Task details
Please copy out every line in the entries that includes the word "github".

─── Data shown ───

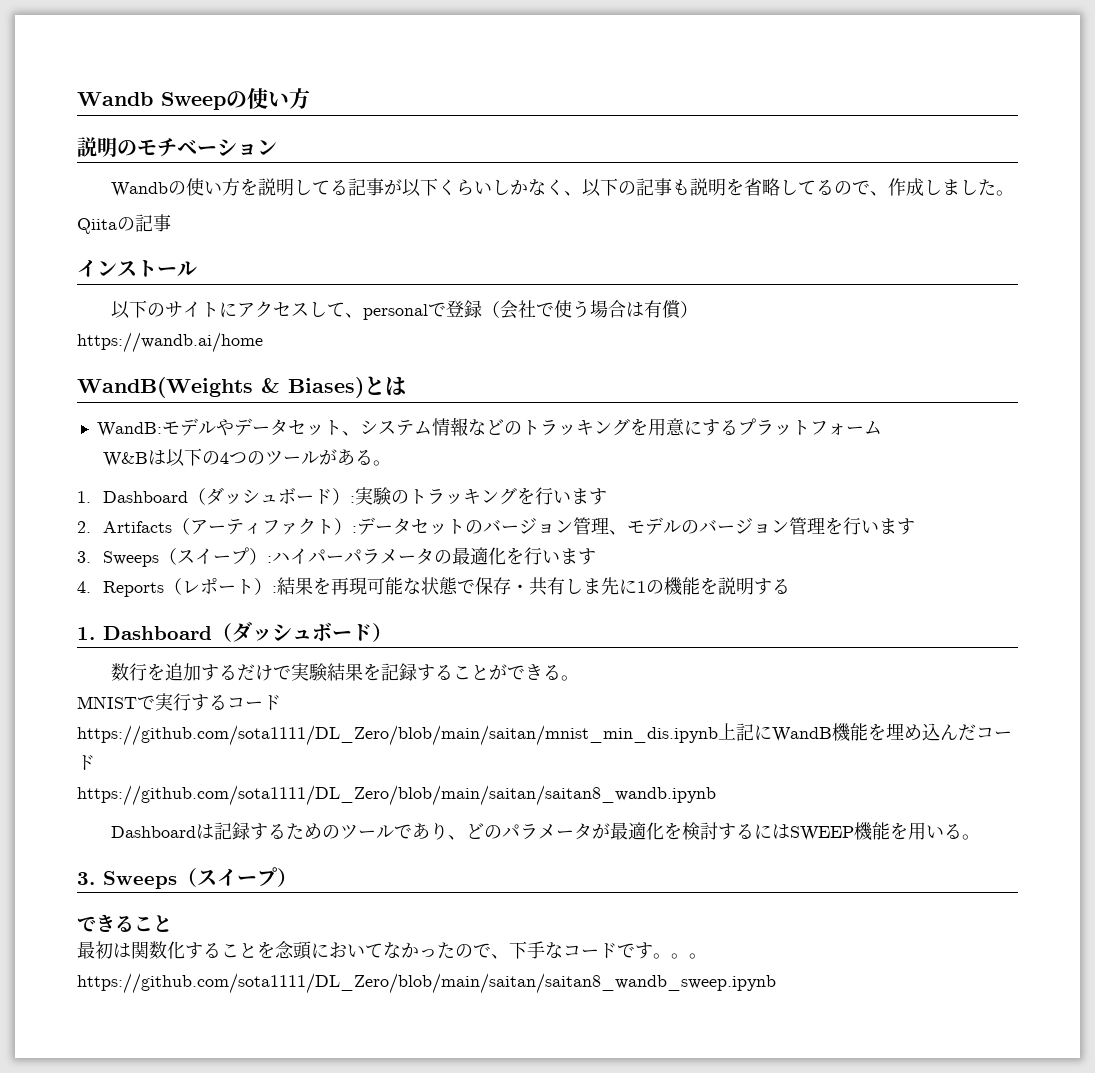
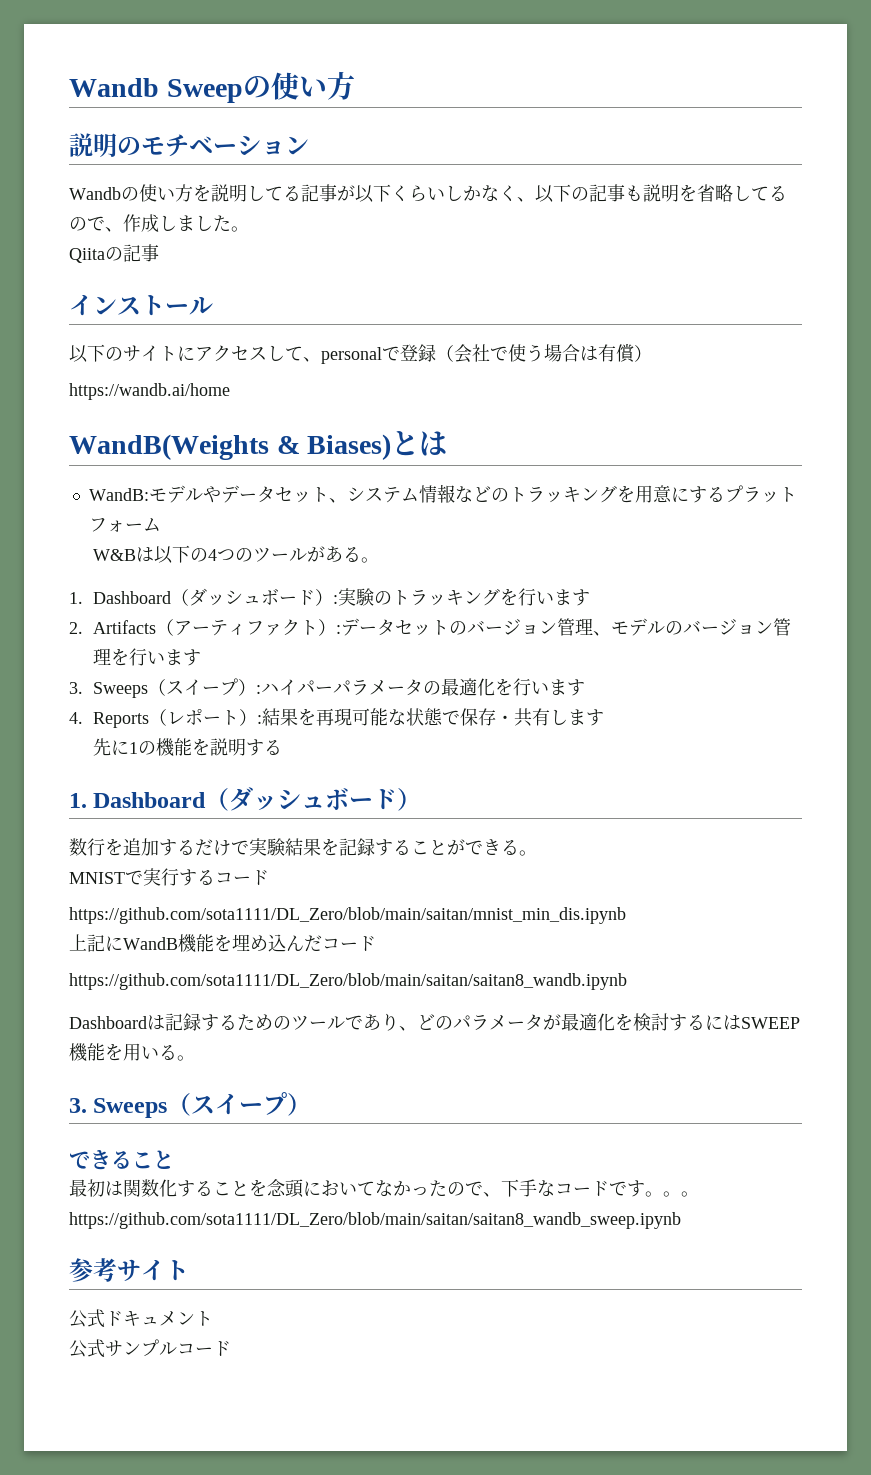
- 4. Reports（レポート）:結果を再現可能な状態で保存・共有しま先に1の機能を説明する
+ 4. Reports（レポート）:結果を再現可能な状態で保存・共有します
+ 先に1の機能を説明する
- https://github.com/sota1111/DL_Zero/blob/main/saitan/mnist_min_dis.ipynb上記にWandB機能を埋め込んだコード
+ https://github.com/sota1111/DL_Zero/blob/main/saitan/mnist_min_dis.ipynb
+ 上記にWandB機能を埋め込んだコード
+ 参考サイト
+ 公式ドキュメント
+ 公式サンプルコード

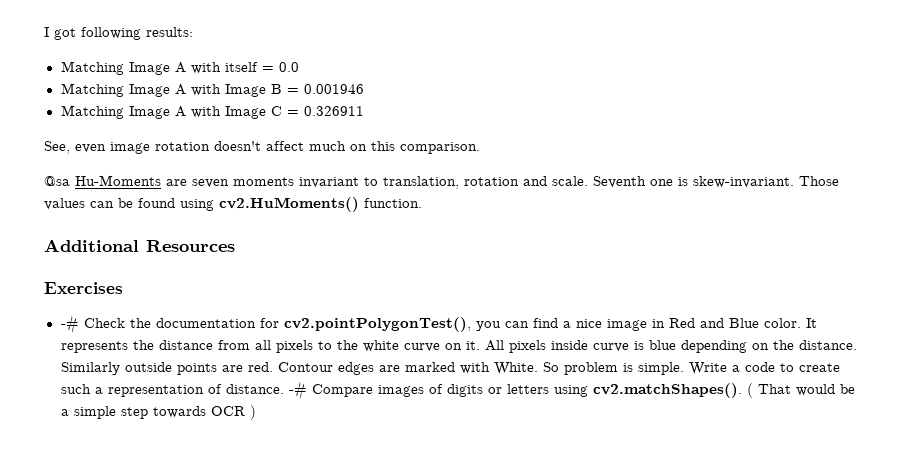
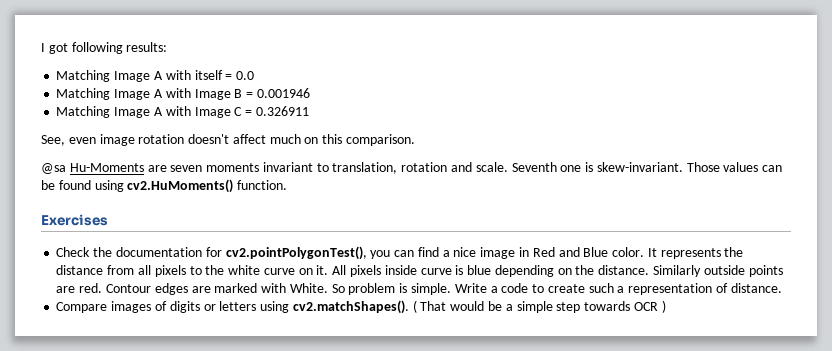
- Additional Resources
- -# Check the documentation for cv2.pointPolygonTest(), you can find a nice image in Red and Blue color.
+ Check the documentation for cv2.pointPolygonTest(), you can find a nice image in Red and Blue color.
- Write a code to create such a representation of distance. -# Compare images of digits or letters using cv2.matchShapes(). ( That would be a simple step towards OCR )
+ Write a code to create such a representation of distance.
+ Compare images of digits or letters using cv2.matchShapes(). ( That would be a simple step towards OCR )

───

Answer area
- https://github.com/sota1111/DL_Zero/blob/main/saitan/mnist_min_dis.ipynb上記にWandB機能を埋め込んだコード
+ https://github.com/sota1111/DL_Zero/blob/main/saitan/mnist_min_dis.ipynb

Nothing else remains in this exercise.